SQLite is quite suitable for sharing information between processes, although I suspect its locking is quite coarse-grained so if the processes make frequent updates (many a second) then you might find that this affects performance. However, if your processes are running on different machines then you'd need to arrange some shared storage for them. Since SQLite relies on file locking, shared filesystems like NFS may have issues - see their FAQ for details.
MySQL and PostgreSQL are both sensible options which allow connections over a network and should make it easier for multiple machines to access the database at once, although they require considerably more setup than SQLite.
All that said, it sounds like what you really want to achieve is for processes to be woken up by each other, and this sort of thing is harder with a database. You generally end up having to poll on a particular value at frequent intervals, and that's quite an inefficient way of doing things. If you're after a static data store, databases are great, but they're not really a replacement for proper IPC. You might also consider using UDP instead of TCP if you don't need to send data, more of just a "wake up call". Bear in mind that UDP makes no guarantees about reliability, however, and you'll probably find many more tutorials and documentation about TCP sockets than UDP ones.
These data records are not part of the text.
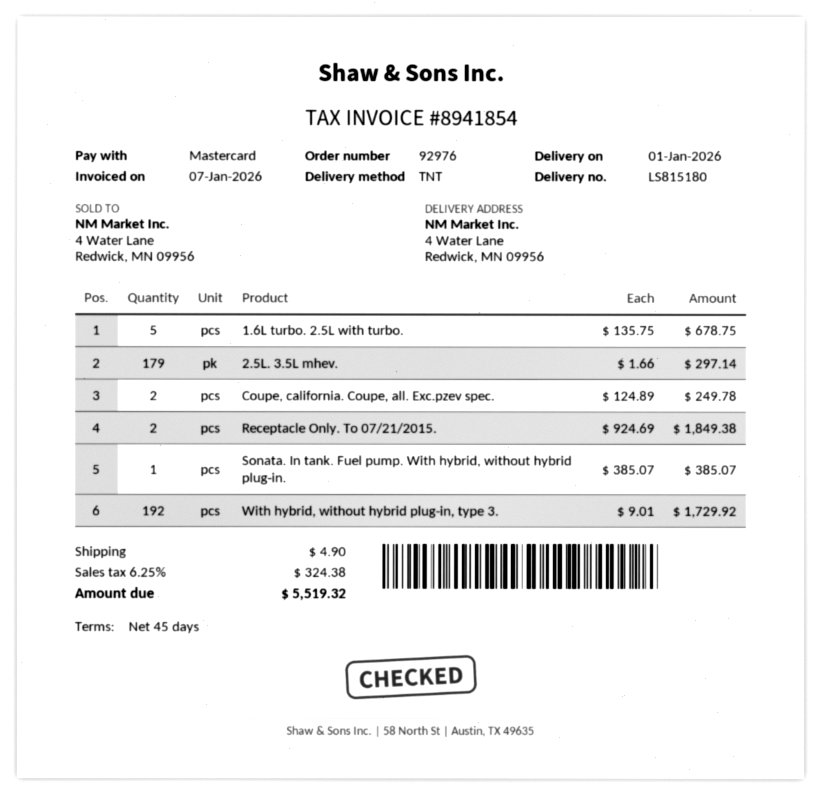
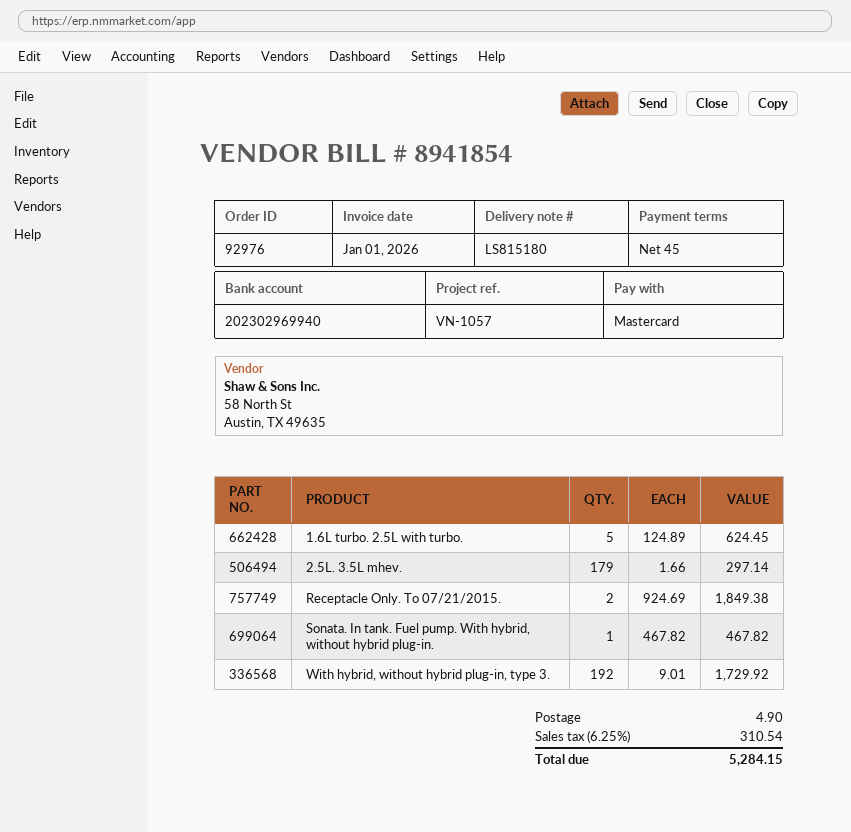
invoice date: 2026-01-07 -> 2026-01-01
1.6L turbo. 2.5L with turbo.: 5 x 135.75 = 678.75 -> 5 x 124.89 = 624.45
Coupe, california. Coupe, all. Exc.pzev spec.: 2 x 124.89 = 249.78 -> none
Sonata. In tank. Fuel pump. With hybrid, without hybrid plug-in.: 1 x 385.07 = 385.07 -> 1 x 467.82 = 467.82
tax: 6.25% = 324.38 -> 6.25% = 310.54
total: 5519.32 -> 5284.15

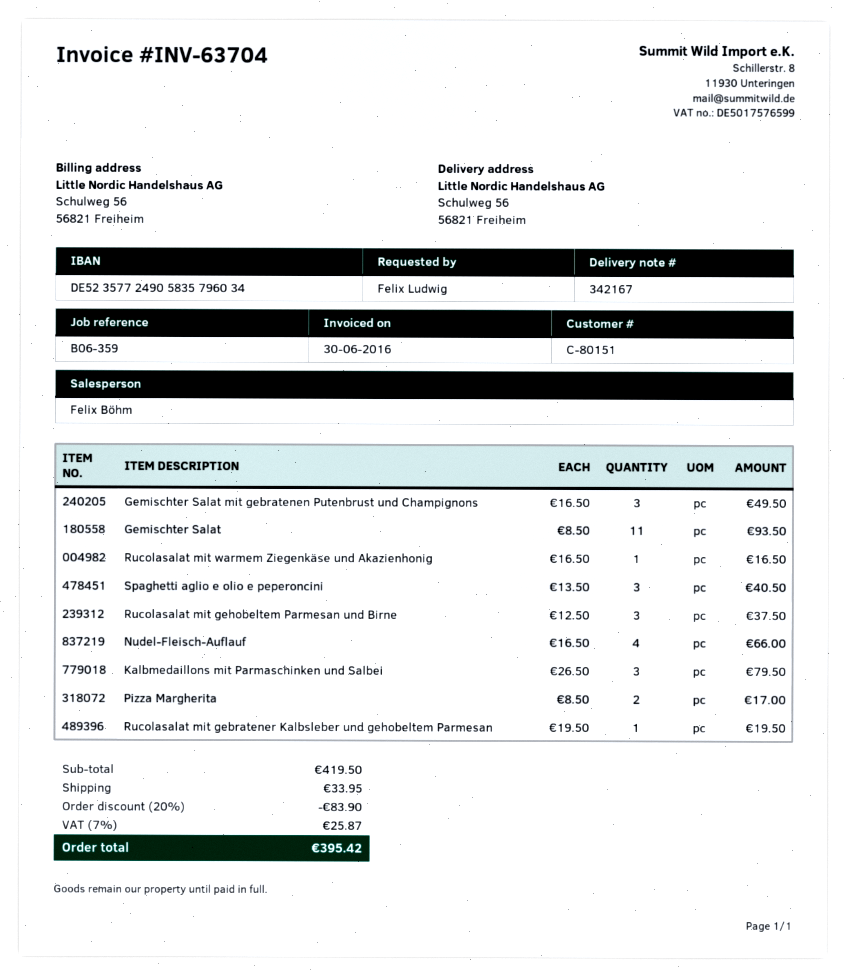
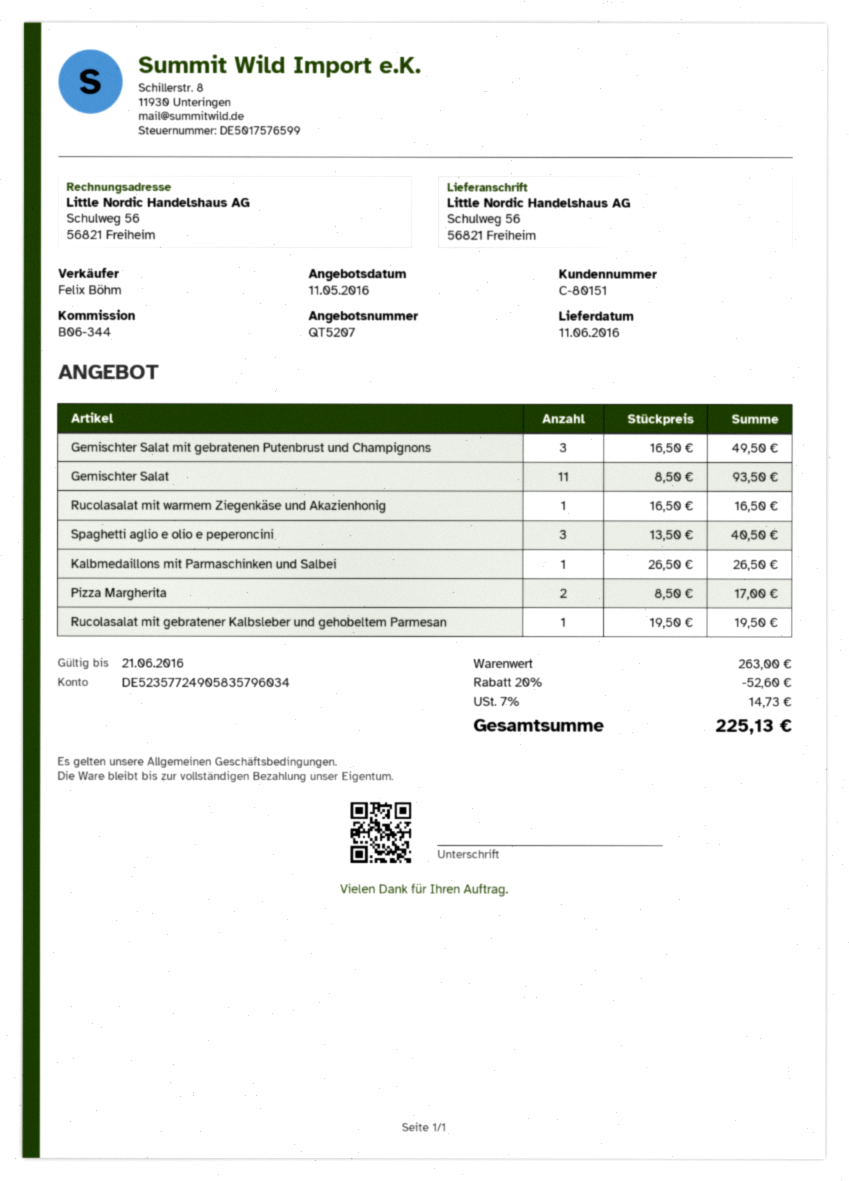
reference: B06-359 -> B06-344
Rucolasalat mit gehobeltem Parmesan und Birne: 3 x 12.50 = 37.50 -> none
Nudel-Fleisch-Auflauf: 4 x 16.50 = 66.00 -> none
Kalbmedaillons mit Parmaschinken und Salbei: 3 x 26.50 = 79.50 -> 1 x 26.50 = 26.50
subtotal: 419.50 -> 263.00
discount: 20% = 83.90 -> 20% = 52.60
shipping: 33.95 -> none
tax: 7% = 25.87 -> 7% = 14.73
total: 395.42 -> 225.13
If you're not comfortable using raw sockets, have you looked at 0MQ? It's a message-passing system which can run over, among other things, sockets. It has Python bindings and it performs really well. Perhaps that abstraction might work better for you than dealing with raw sockets?
As a final note, socket programming isn't really all that tricky once you get your head around the concepts, but it does have quite a learning curve until you're comfortable with what's going on. If you want to give it a try, I suggest starting with Python's Socket Programming HOWTO.
The main complexity you're going to have is dealing with multiple connections at once. If you're happy using threads, you can spawn a thread per connection (i.e. one thread per other machine), or you can keep things in the same thread and wait for something to happen on multiple connections with the functionality of the select module.